As the Joffrey Ballet’s Nutcracker enchants at the Auditorium Theatre through the end of December, its Women’s Board can celebrate that they always have stayed poised on their toes to help make the Joffrey a premier Chicago cultural institution. Key founder Maureen Smith termed her early posse the “Chanel Army,” women who knew what people want more than anything: access to the action.
Gerald Arpino, who co-founded the Joffrey Ballet Company in 1956 with Robert Joffrey in New York and served as its associate director for many years, moved the Joffrey Ballet to Chicago in 1995. At first, some Chicagoans were skeptical that the world-famous company would remain here for more than a few years, but the Chicago leaders and balletomanes who joined forces to found the board made sure it was here to stay.
Soon after the Women’s Board was created, Chicago’s social and cultural leaders were being asked to attend Joffrey rehearsals and given opportunities to meet the dancers, and their families were invited to Nutcracker luncheons preceding the ballet where the greatest sugar rushes ruled as kids in party attire grazed bountiful tables that even Willy Wonka’s Chocolate Factory visitors would envy.
Maureen recently described those early days for us:
“Chicago is city of second acts: the Columbian Exposition after the fire and the Joffrey after its run in New York.
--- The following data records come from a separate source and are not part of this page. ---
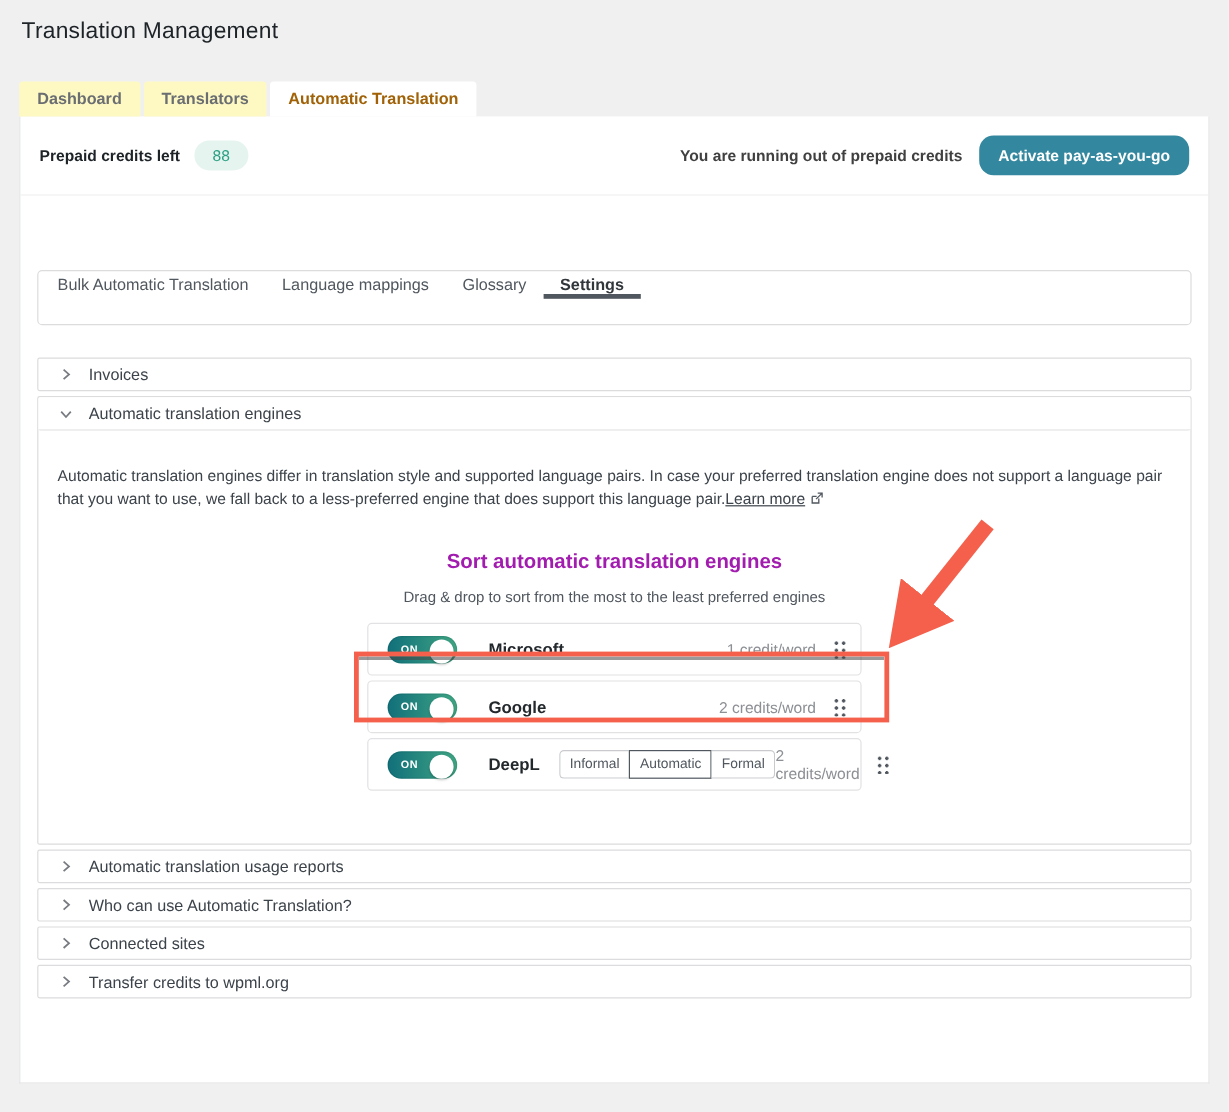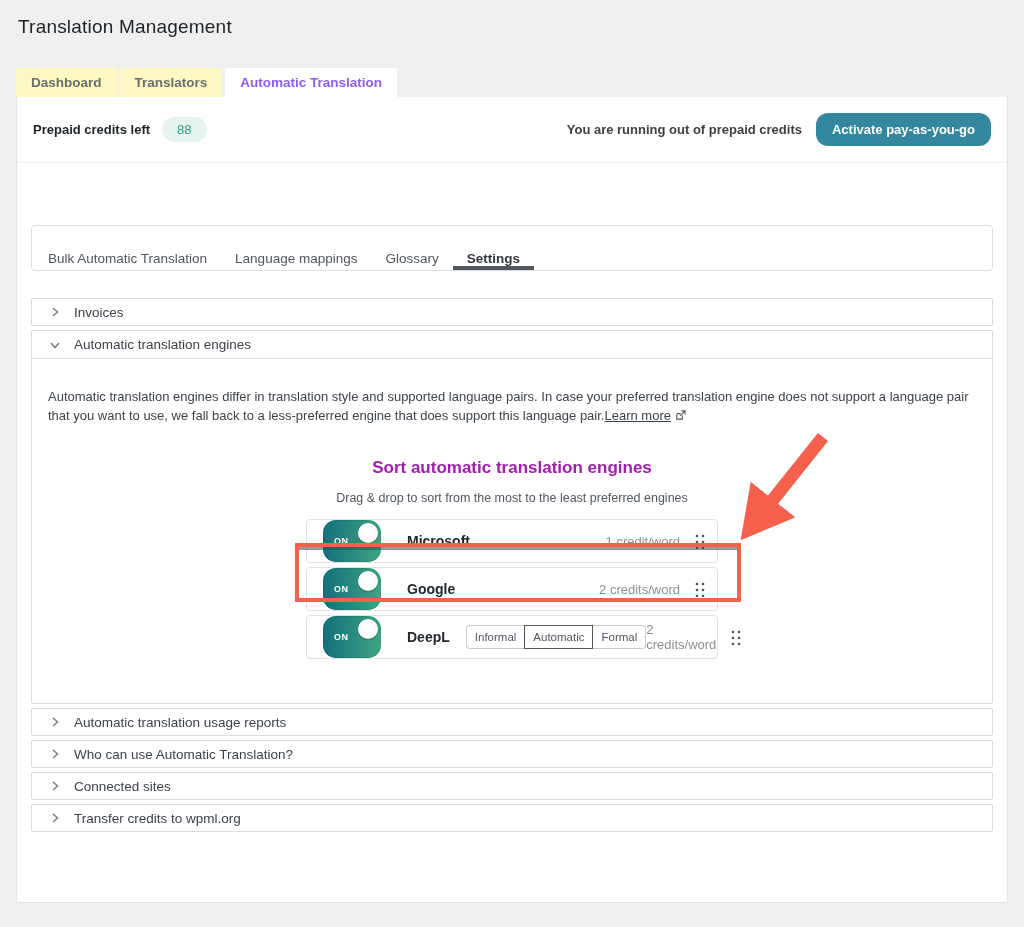--- a/index.html
+++ b/index.html
@@ -14,21 +14,21 @@
     font-size:19px; font-weight:500; color:#1d2327;
     padding:16px 0 0 18px; letter-spacing:.2px;
   }
   
   .nav-tabs { margin:30px 0 0 16px; display:flex; }
   .nav-tab {
     padding:7px 15px; background:#fef9c3; color:#6a6e72;
     font-weight:600; font-size:13.5px; margin-right:3px;
     border-radius:3px 3px 0 0; cursor:pointer;
   }
-  .nav-tab.active { background:#fff; color:#8b5cf6; font-weight:700; }
+  .nav-tab.active { background:#fff; color:#a16207; font-weight:700; }
   
   .panel {
     background:#fff; margin:0 16px; border:1px solid #e4e5e7; border-top:none;
     min-height:806px; padding-bottom:12px;
   }
   .credits-bar {
     display:flex; justify-content:space-between; align-items:center;
     padding:16px 16px; border-bottom:1px solid #f0f0f1;
   }
   .credits-left { display:flex; align-items:center; }
@@ -41,21 +41,21 @@
   .warning-text { font-weight:700; color:#404040; font-size:13px; }
   .payg-btn {
     margin-left:14px; background:#33879e; color:#fff; border:none;
     font-weight:700; font-size:13px; padding:9px 16px; border-radius:12px;
     cursor:pointer; font-family:inherit;
   }
   .inner { margin:62px 14px 0 14px; }
   
   .subtabs {
     border:1px solid #dcdcde; border-radius:4px; height:46px;
-    display:flex; align-items:flex-end; padding-left:2px; background:#fff;
+    display:flex; align-items:flex-start; padding-left:2px; background:#fff;
   }
   .subtab {
     display:flex; align-items:center; padding:0 14px; color:#50575e;
     font-size:13.5px; cursor:pointer; border-bottom:4px solid transparent;
     border-top:4px solid transparent;
   }
   .subtab.active { color:#32373c; font-weight:600; border-bottom-color:#50575e; }
   
   .acc-gap { height:27px; }
   .acc-row {
@@ -77,21 +77,21 @@
   .engine-list { width:412px; margin:14px auto 0 auto; }
   .engine-card {
     border:1px solid #e2e2e4; border-radius:4px; background:#fff;
     height:44px; display:flex; align-items:center; margin-bottom:4px;
     padding:0 12px 0 16px;
   }
   .engine-name { font-weight:700; font-size:14px; color:#23282d; margin-left:26px; }
   .engine-cost { margin-left:auto; color:#8c8f94; font-size:13px; }
   
   .toggle {
-    position:relative; width:58px; height:42px; border-radius:13px;
+    position:relative; width:58px; height:23px; border-radius:13px;
     background:linear-gradient(90deg,#11707a 0%,#3fa583 100%);
     flex:0 0 auto; cursor:pointer; box-shadow:inset 0 0 0 1px rgba(0,0,0,.08);
   }
   .toggle .on-label {
     position:absolute; left:11px; top:50%; transform:translateY(-50%);
     color:#fff; font-size:9px; font-weight:700; letter-spacing:.5px;
   }
   .toggle .knob {
     position:absolute; right:3px; top:3px; width:20px; height:20px;
     background:#fff; border-radius:50%; box-shadow:0 1px 2px rgba(0,0,0,.25);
It was a full-grown institution when it came to Chicago, not a start-up. We have had in Chicago a number of excellent regional ballets, but the Joffrey was the first ballet company to dance in Russia, first to dance at the White House, and first to be on the cover of Time Magazine.
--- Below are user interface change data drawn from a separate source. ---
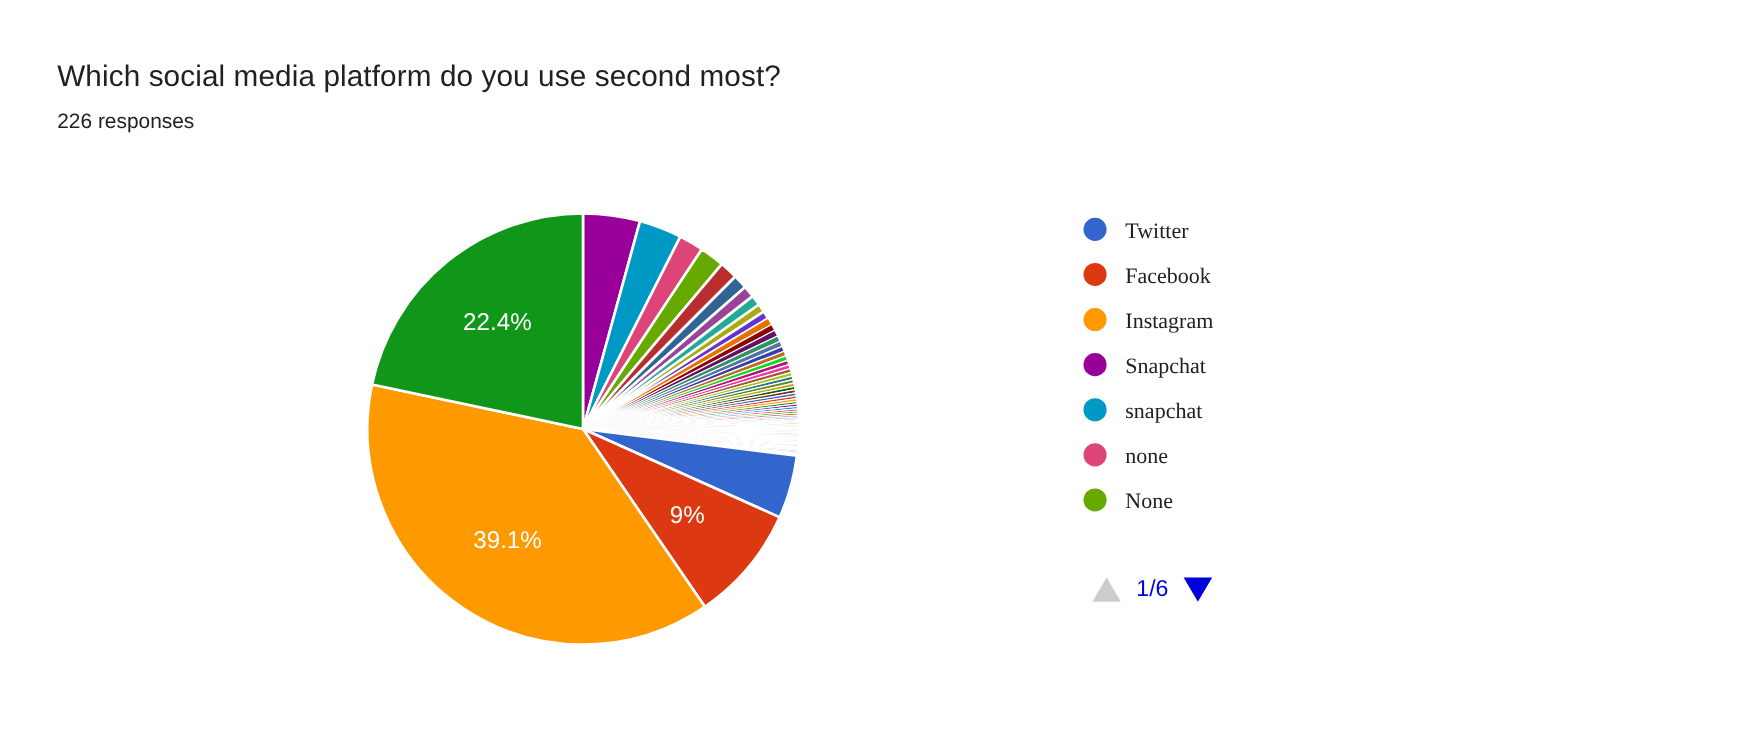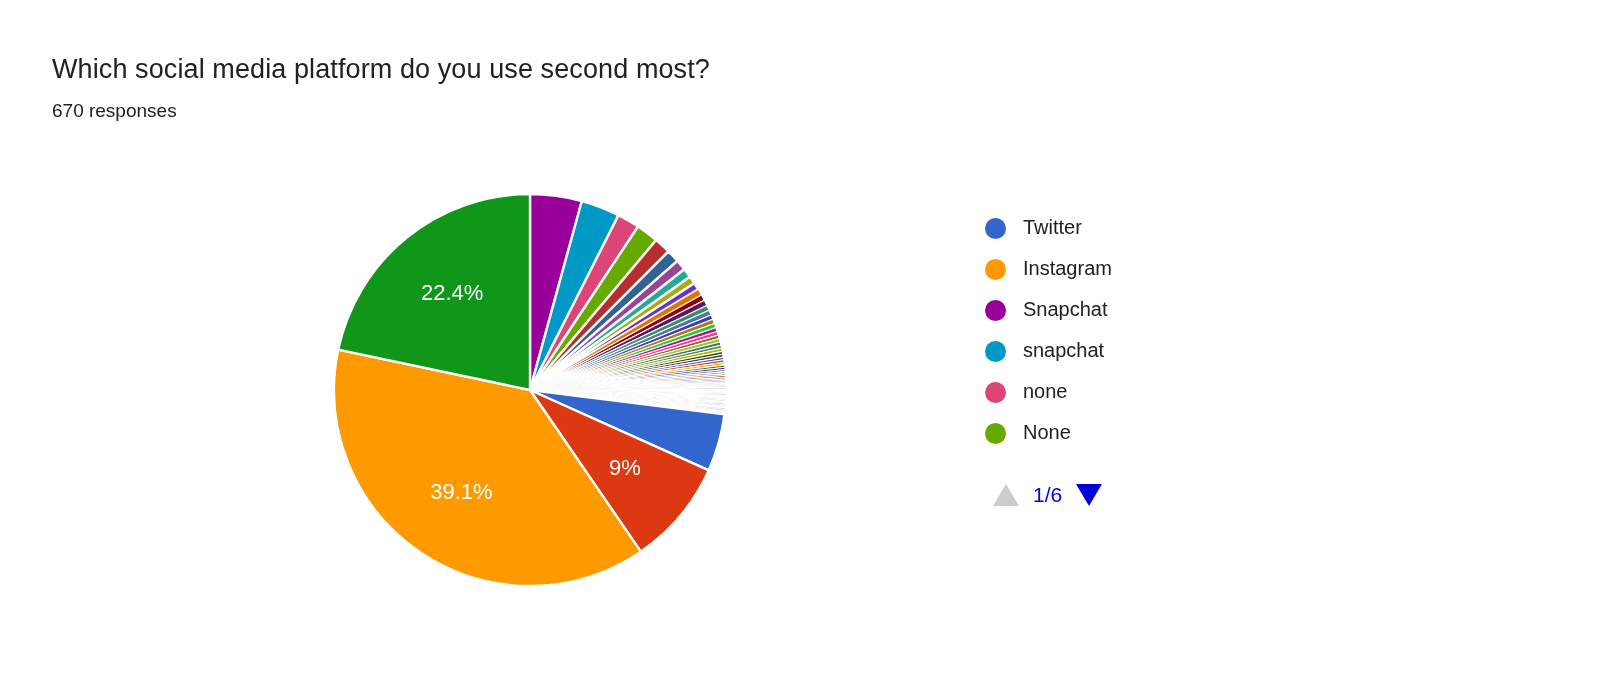--- a/index.html
+++ b/index.html
@@ -79,22 +79,23 @@
 
   
   .legend {
     position: absolute;
     left: 985px;
     top: 48px;
     width: 330px;
   }
   .legend-item {
     display: flex;
-    align-items: flex-end;
+    align-items: flex-start;
     height: 41px;
+    font-family: Liberation Serif, serif;
   }
   .legend-swatch {
     width: 21px;
     height: 21px;
     border-radius: 50%;
     flex: 0 0 21px;
     margin-right: 17px;
   }
   .legend-label {
     font-size: 20px;
@@ -131,21 +132,21 @@
     line-height: 22px;
   }
 </style>
 </head>
 <body>
 
 <div class="page">
 
   <div class="header">
     <h1 class="chart-title">Which social media platform do you use second most?</h1>
-    <div class="chart-subtitle">670 responses</div>
+    <div class="chart-subtitle">226 responses</div>
   </div>
 
   <div class="chart-area">
 
     <div class="pie-wrap">
       <svg class="pie-svg" viewBox="0 0 440 440">
         <g id="pie-slices">
             <path d="M 220 220 L 220.00 24.00 A 196 196 0 0 1 271.86 30.98 Z" fill="#990099" stroke="#ffffff" stroke-width="2.4" stroke-linejoin="round"></path>
             <path d="M 220 220 L 271.86 30.98 A 196 196 0 0 1 308.52 45.13 Z" fill="#0099c6" stroke="#ffffff" stroke-width="2.4" stroke-linejoin="round"></path>
             <path d="M 220 220 L 308.52 45.13 A 196 196 0 0 1 328.10 56.51 Z" fill="#dd4477" stroke="#ffffff" stroke-width="2.4" stroke-linejoin="round"></path>
@@ -225,20 +226,24 @@
       </svg>
     </div>
 
     <div class="legend">
       <div id="legend-items">
           <div class="legend-item">
             <span class="legend-swatch" style="background: rgb(51, 102, 204);"></span>
             <span class="legend-label">Twitter</span>
           </div>
           <div class="legend-item">
+            <span class="legend-swatch" style="background: rgb(220, 57, 18);"></span>
+            <span class="legend-label">Facebook</span>
+          </div>
+          <div class="legend-item">
             <span class="legend-swatch" style="background: rgb(255, 153, 0);"></span>
             <span class="legend-label">Instagram</span>
           </div>
           <div class="legend-item">
             <span class="legend-swatch" style="background: rgb(153, 0, 153);"></span>
             <span class="legend-label">Snapchat</span>
           </div>
           <div class="legend-item">
             <span class="legend-swatch" style="background: rgb(0, 153, 198);"></span>
             <span class="legend-label">snapchat</span>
“I was a founding member of the senior Joffrey board and knew that the gentlemen wouldn’t relish decorating for benefits—we needed a women’s board that not only liked planning events but also knew how to open doors. It demanded people who could introduce us to the people who made funding decisions for a company, foundation, or family. I can still remember that Chanel Army marching out to corporate offices, and even the fun they had advising one another about what to wear to our galas.
“I knew that we needed a large board but we certainly didn’t know at the time how it would turn out. I remember asking Renee Crown if she thought one of her daughters would like to join the board, and she said that she would like to herself. We had a wonderful time.”
Key to keeping a women’s board vibrant is the love of their work and the camaraderie created. Maureen said: “In the last 10 years, we have really gotten to know the dancers—it was important as we gave support to the Joffrey that we needed to put a face to a name. The dancers are really fun, and we even had contests with them of who had the ugliest feet. I remember one dancer asked what she should call me. I said Maureen but on a bad day she could call me mom.”
Women’s Board member Kim White spearheaded the effort to publish the first book on the Joffrey in Chicago, and a second book detailing its history will be out shortly. Ashley Wheater serves as the Mary B. Galvin artistic director and Greg Cameron is the Joffrey president and CEO.
The Joffrey’s Women’s Board today is led by Noren Ungaretti, who radiates Maureen’s determination, humor, and wisdom with her own distinctive leadership style honed in her leadership of numerous local organizations and non-profit consulting. We asked Noren to tell us about the Joffrey Women’s Board today but first why she feels women’s boards are essential. She shared the perfect metaphor: “I compare a women’s board to a coral reef. In order to have a vibrant ocean environment, you need to have a living coral reef that sustains the plankton, plant life, and small fish who live there, which attract larger fish, and every now and then, you get a yacht with a really big fish coming through.”
She took a look back at the history of women’s boards in Chicago and their vibrant present:
“Women’s boards have a significant history in Chicago, going back to Berthe Honoré Palmer’s Board of Lady Managers for the 1893 World’s Fair and Colombian Exposition. She organized her friends—social and civic leaders of their era—to promote the role of women in building the city and the new west of this country.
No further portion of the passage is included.